Nachdem unser Haus endlich bezogen war, passierte erst einmal nichts mehr. Der Keller wurde langsam mit immer mehr Resten vom Hausbau zugestellt, und sah bald wie ein Baulager mit Zementsäcken, Holzplanken, Teppichresten usw. aus. Da musste was passieren:

Zuerst stand eigentlich nur die Frage: "Was macht man mit einem Raum 10 x 4m ?"
Antwort: "Natürlich ein Kino ! Was sonst ? ;-)"

Naja, so einfach war es dann doch nicht. Ein wenig Abstellraum musste schon noch sein. Also wurde erst mal eine zusätzliche Wand eingezogen. Und schon war unser Kino nur noch 6 x 4 m. Aber es herrschte wieder Ordnung im Keller.

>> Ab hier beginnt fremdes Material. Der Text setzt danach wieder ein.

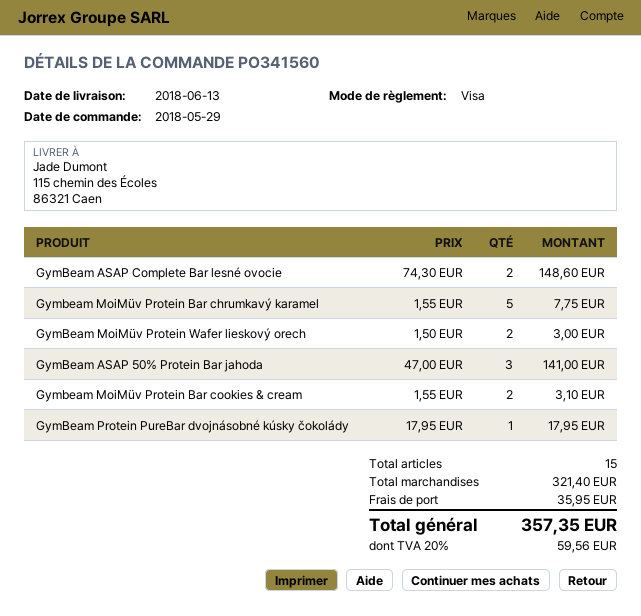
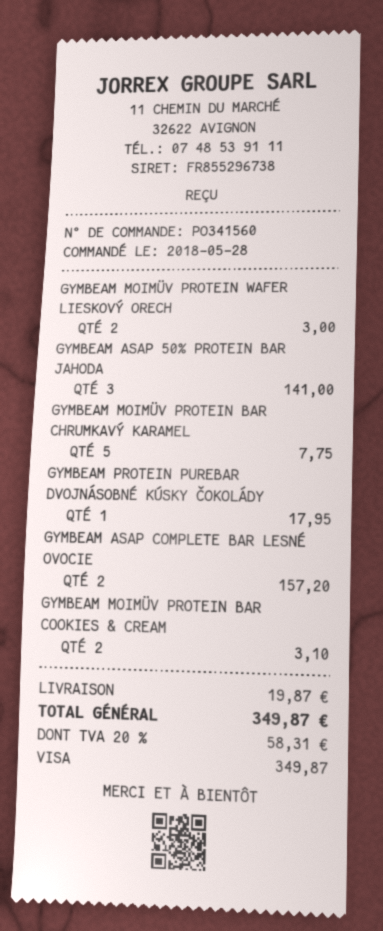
order date: 2018-05-29 -> 2018-05-28
GymBeam ASAP Complete Bar lesné ovocie: 2 for 148.60 -> 2 for 157.20
shipping: 35.95 -> 19.87
tax: 20% = 59.56 -> 20% = 58.31
total: 357.35 -> 349.87

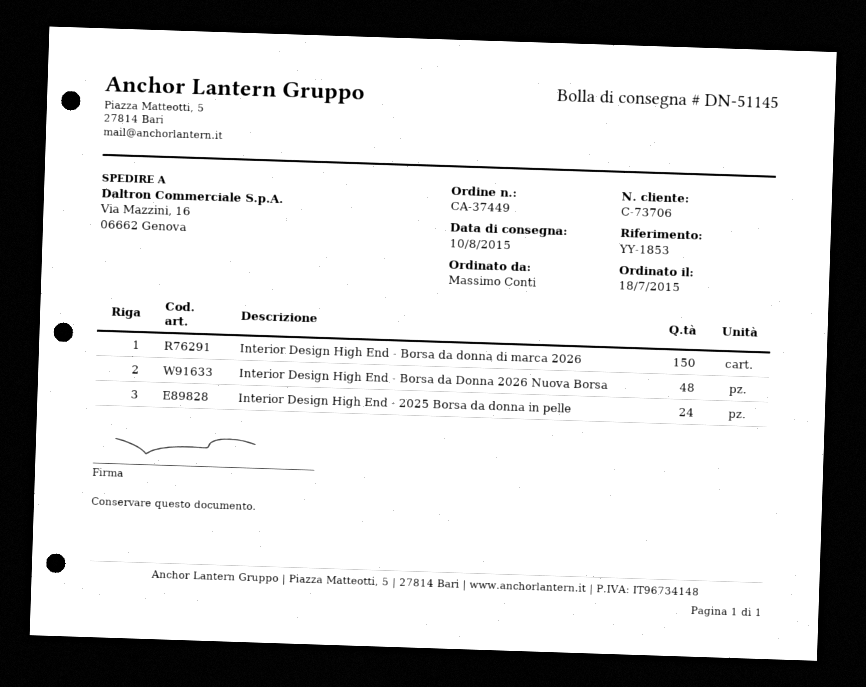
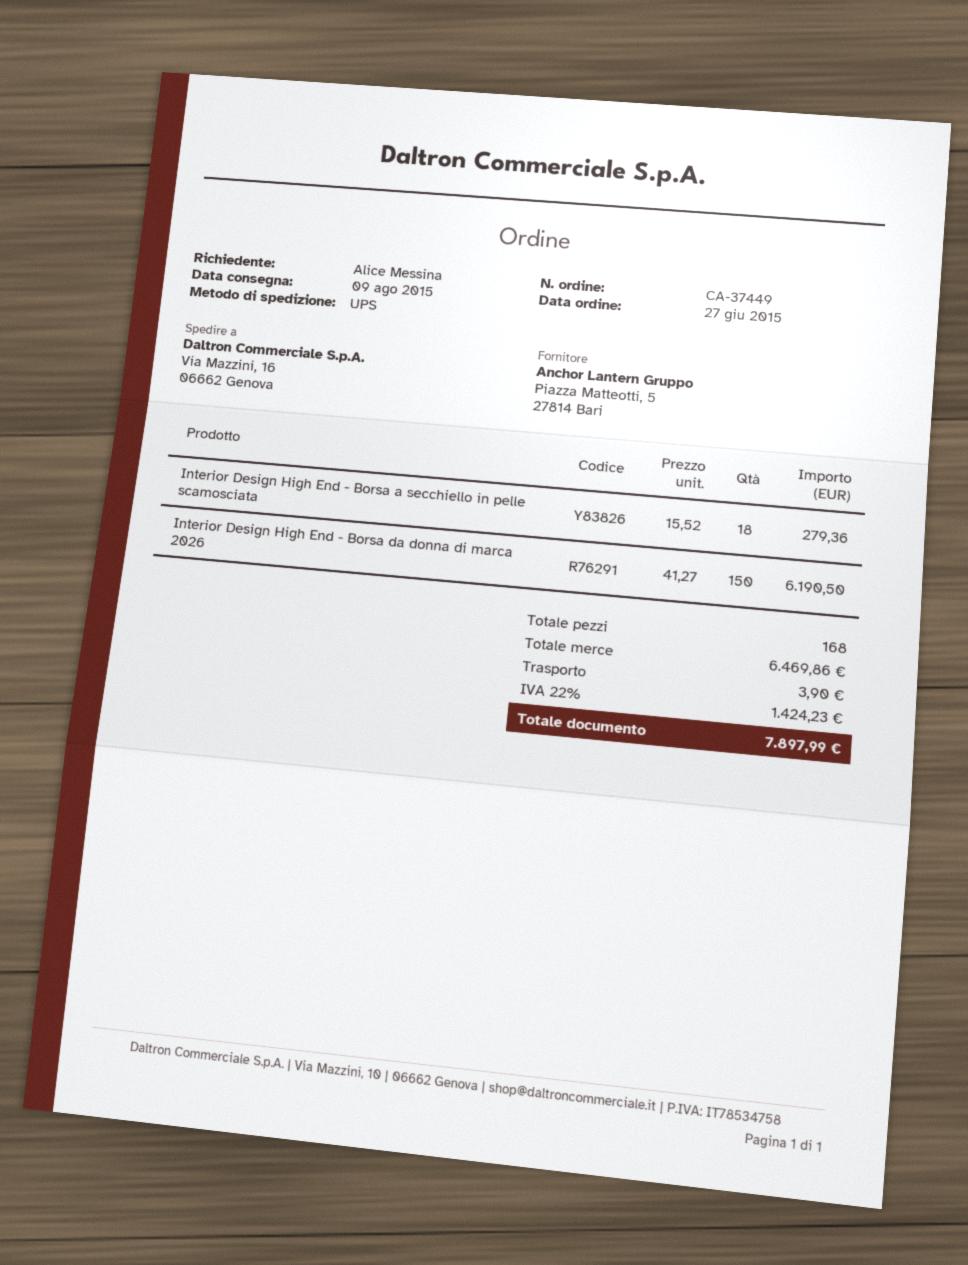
order date: 2015-07-18 -> 2015-06-27
delivery date: 2015-08-10 -> 2015-08-09
ordered by: Massimo Conti -> Alice Messina
Interior Design High End - Borsa da Donna 2026 Nuova Borsa: 48 -> none
Interior Design High End - 2025 Borsa da donna in pelle: 24 -> none
Interior Design High End - Borsa a secchiello in pelle scamosciata: none -> 18

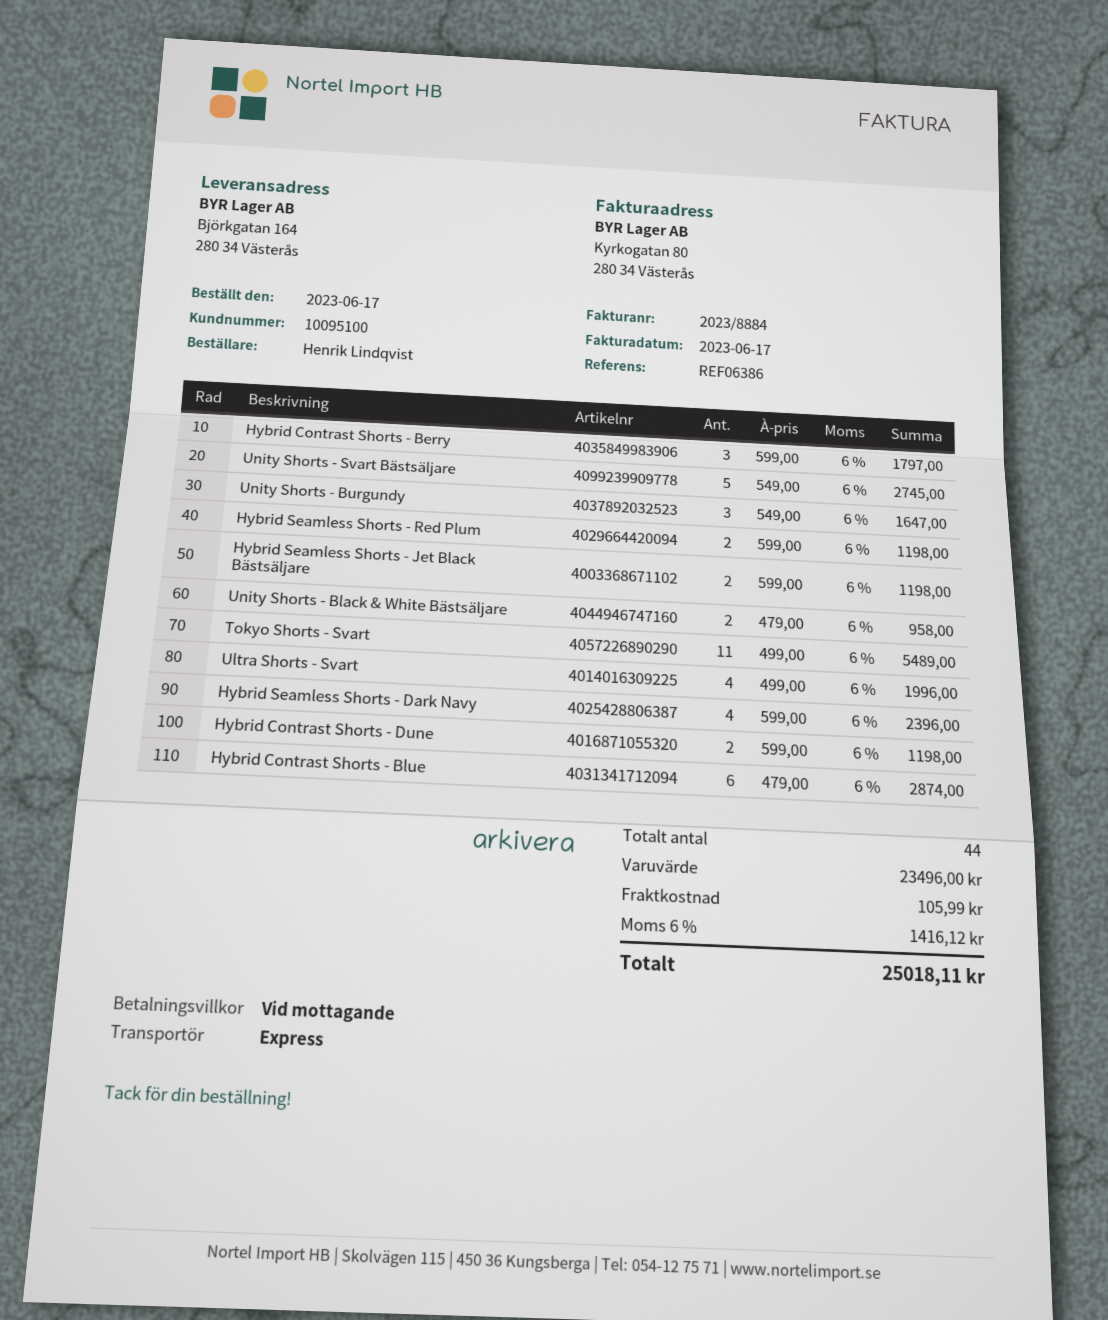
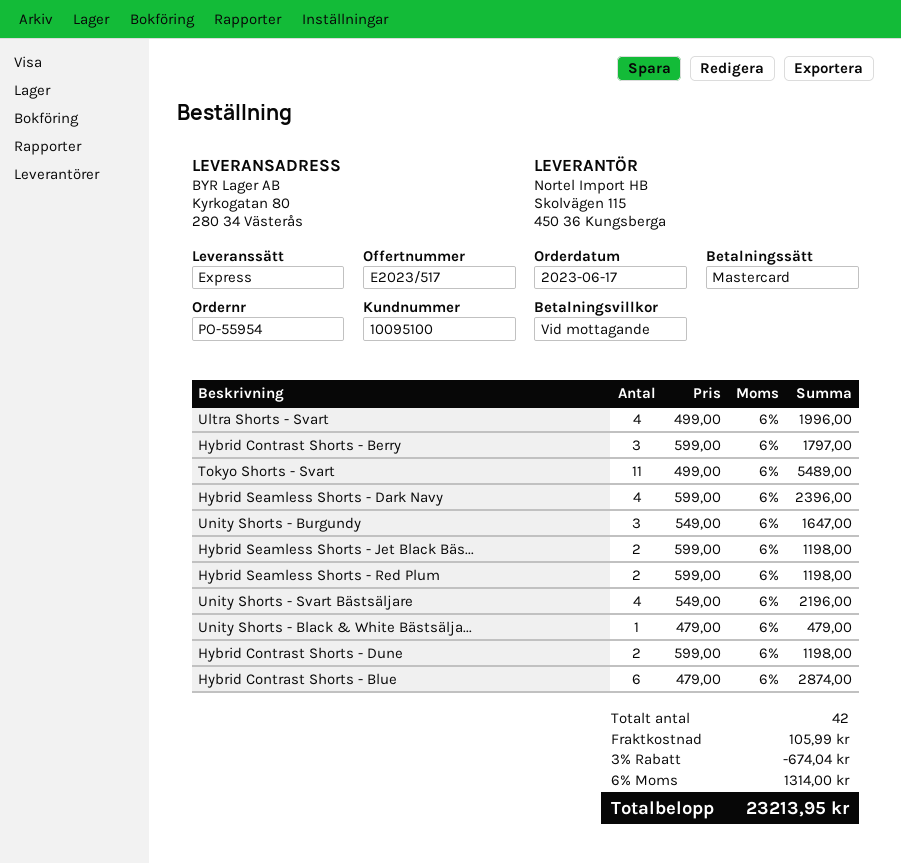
ship to: Björkgatan 164, 280 34 Västerås -> Kyrkogatan 80, 280 34 Västerås
Unity Shorts - Svart Bästsäljare: 5 x 549.00 = 2745.00 -> 4 x 549.00 = 2196.00
Unity Shorts - Black & White Bästsäljare: 2 x 479.00 = 958.00 -> 1 x 479.00 = 479.00
total quantity: 44 -> 42
discount: none -> 3% = 674.04
tax: 6% = 1416.12 -> 6% = 1314.00
total: 25018.11 -> 23213.95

Aber da tauchte schon unser erstes unvorhergesehenes Problem auf:

 

In der Kellerecke war die Wand feucht. Pfusch am Bau? Kondenswasser? Woher kam das Wasser?

Zuerst stellten wir einen Lüfter auf, um die Ecke zu trocknen. Vielleicht war es ja doch nur Kondenswasser (Nordwand!)

Das ganze Lüften half nichts, die Ecke wurde nicht trocken. Also mussten wir die Ursache finden.

 

Zur Kontrolle haben wir erst einmal eine Öffnung in den Estrich gebohrt, und schon war der nächste Schreck da: Dort stand Wasser!!
Also doch, der berühmte Pfusch am Bau hatte auch uns getroffen. Jetzt hatten wir ein ziemlich großes Problem. Der Hof ist gepflastert, die Grünanlagen in Ordnung, und die Baufirma gab es nicht mehr!
Sollten wir nun das Haus wieder ausgraben lassen? Wer soll das bezahlen?

Da hatten wir eine Idee:

Erst einmal haben wir den Estrich so ca. 20cm von der Wand mit einer Flex abgeschnitten und herausgeholt. Da konnte man erkennen, daß das Wasser in der Fuge unter der Betonwand durchkam.
Diese Fuge haben wir dann ausgestemmt, und mit einem Spezialkleber wieder geschlossen. Und es wurde wirklich dicht!
Damit wir die Fuge aber in Zukunft weiter beobachten können, haben wir den Estrich nicht wieder aufgefüllt. Ein paar Kabeltrassen aus dem Elektrohandel in den fehlenden Estrichstreifen eingesetzt, erlauben die ständige Kontrolle der Fugen.

 

Nun endlich konnte der geplante Teppich zur Schalldämmung an die Wand:

 

Jetzt hatten wir noch einmal Glück:

In unserer Stadt wurde ein kleines altes Kino, welches schon vor Jahren geschlossen wurde, umgebaut. Die alten Kinostühle wurden für einen minimalen Preis zum Kauf angeboten.
Was ist schon ein Kino ohne die richtigen guten alten gepolsterten Kinoklappstühle? Also mussten ein paar Stühle aus diesem Kino her. Doch das bedeutete schon wieder eine Menge Arbeit.
Die Stühle waren in einem sehr schlechten Zustand. Das hieß für mich: schleifen, schleifen, und nochmals schleifen:
 

 

Da waren Farbschichten von Generationen drauf. Das dauerte Wochen, bis die Stühle auseinandergenommen, geschliffen und neu verleimt waren.

 

Auch damals gab es schon die Schmierereien auf den Kinostühlen.
 

 

In einem Stuhl entdeckten wir im Polster noch alte Eintrittskarten. Welcher Film wurde damals wohl gezeigt?
 

 

Irgendwann war auch diese Arbeit geschafft, die Stühle neu lackiert und gepolstert und endlich im Kinokeller eingebaut.

 

Langsam ist nun alles fertig. Nur die Leinwand ist noch etwas klein. Aber irgendwann wird auch das gelöst werden.

 

Endlich ist es soweit, und die Leinwand hat die richtige Größe für ein tolles Kinoerlebnis.